Exercise inputs:
○ ○ ○ ○

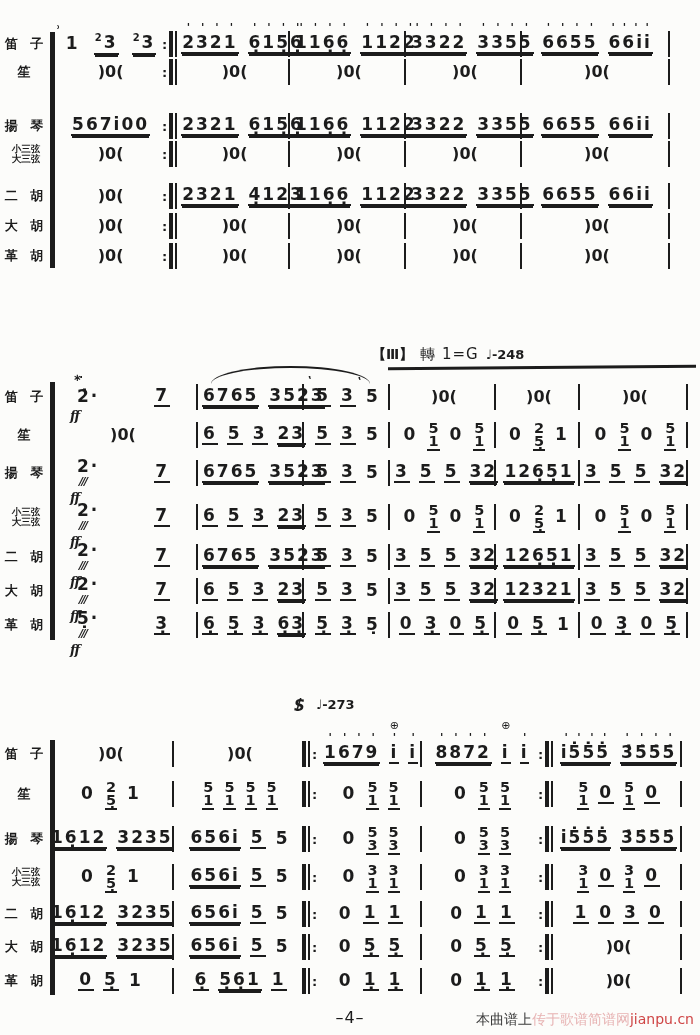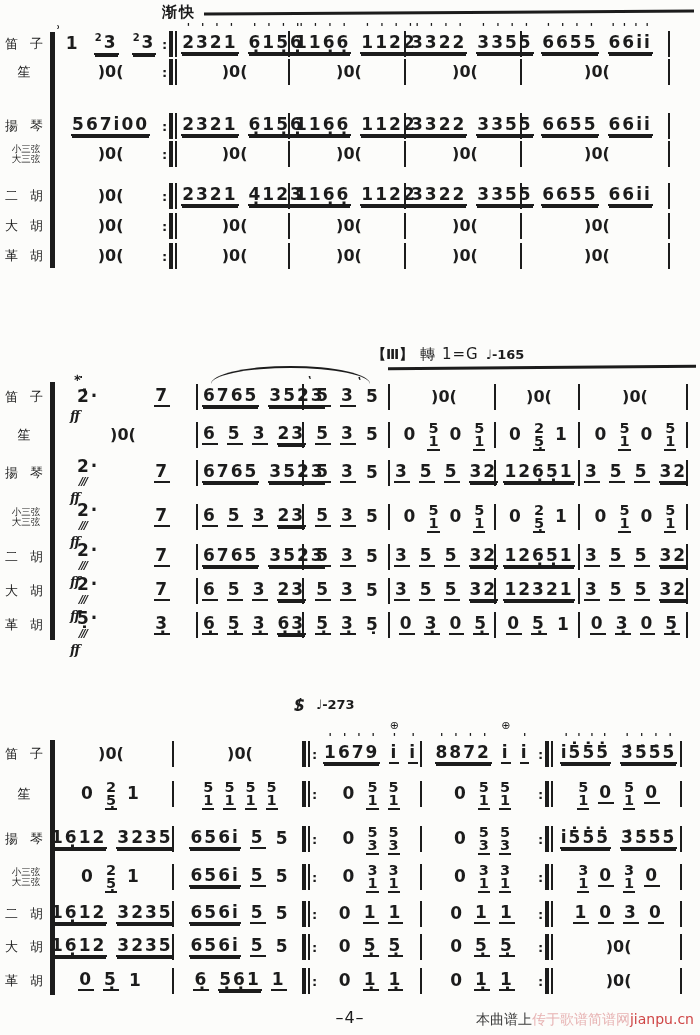--- a/index.html
+++ b/index.html
@@ -2,21 +2,21 @@
 <html><head>
 <meta charset="utf-8">
 <style>
   html,body{margin:0;padding:0;background:#e8e8e8;}
   .page{position:relative;width:700px;height:1035px;background:#fcfcfa;margin:0 auto;overflow:hidden;
         font-family:"DejaVu Sans",sans-serif;color:#1c1c1c;}
   .system{position:absolute;left:0;right:4px;}
   .bigbar{position:absolute;left:50px;top:2px;bottom:2px;width:5px;background:#1c1c1c;}
   .row{display:flex;align-items:center;position:relative;padding-left:2px;}
   .label{width:48px;flex:none;display:flex;flex-direction:column;justify-content:center;align-items:center;
-         font-size:13px;font-weight:normal;line-height:1.1;}
+         font-size:13px;font-weight:bold;line-height:1.1;}
   .label .ln{letter-spacing:4px;white-space:nowrap;}
   .label.small .ln{font-size:9.5px;letter-spacing:0;}
   .cell{display:flex;align-items:center;position:relative;flex:none;height:100%;}
   .cont{flex:1;display:flex;justify-content:center;align-items:center;gap:9px;position:relative;}
   .cont.sp{justify-content:space-around;gap:2px;}
   .tok{position:relative;font-size:17px;font-weight:bold;line-height:1.05;padding:0 1px;white-space:nowrap;}
   .tx{letter-spacing:2px;}
   .tok.rest0 .tx{letter-spacing:0;font-size:16px;}
   .u1{border-bottom:2px solid #1c1c1c;padding-bottom:1px;}
   .u2{border-bottom:2px solid #1c1c1c;box-shadow:0 3px 0 -1px #1c1c1c;padding-bottom:1px;}
@@ -55,24 +55,20 @@
   .htempo{font-size:13px;font-weight:bold;white-space:nowrap;}
   .pageno{position:absolute;left:0;right:0;bottom:8px;text-align:center;font-size:16px;letter-spacing:1px;}
   .footer{position:absolute;right:6px;bottom:6px;font-size:14px;font-weight:normal;white-space:nowrap;}
   .fd{color:#3a3a3a;} .ff2{color:#e7b3b3;} .fr{color:#cf4545;}
 </style>
 </head>
 <body>
 
 <div class="page">
 
-  <div class="h-accel">
-    <span class="htext">渐快</span>
-    <span class="rule"></span>
-  </div>
   <div class="system" id="sys0" style="top: 30px;">
       <div class="bigbar"></div>
       <div class="row" style="height: 28px; margin-bottom: 0px;">
         <div class="label">
           <div class="ln">笛 子</div>
         </div>
         <div class="cell" style="width: 112px;">
           <div class="bar">
             <div class="dt">:</div>
           </div>
@@ -564,21 +560,21 @@
             </div>
           </div>
         </div>
         <div class="endbar"></div>
       </div>
     </div>
 
   <div class="h-trans">
     <span class="hpre">【Ⅲ】</span>
     <span class="htext">轉 1=G</span>
-    <span class="htempo">♩-165</span>
+    <span class="htempo">♩-248</span>
     <span class="rl"></span>
   </div>
   <div class="system" id="sys1" style="top: 380px;">
       <div class="bigbar"></div>
       <div class="row" style="height: 34px; margin-bottom: 4px;">
         <div class="label">
           <div class="ln">笛 子</div>
         </div>
         <div class="cell" style="width: 146px;">
           <div class="cont sp">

○ ○ ○ ○

Problem requirements: Which lines of the entries above contain the string "bold"? Copy each one.

Task output:
+         font-size:13px;font-weight:bold;line-height:1.1;}
   .tok{position:relative;font-size:17px;font-weight:bold;line-height:1.05;padding:0 1px;white-space:nowrap;}
   .htempo{font-size:13px;font-weight:bold;white-space:nowrap;}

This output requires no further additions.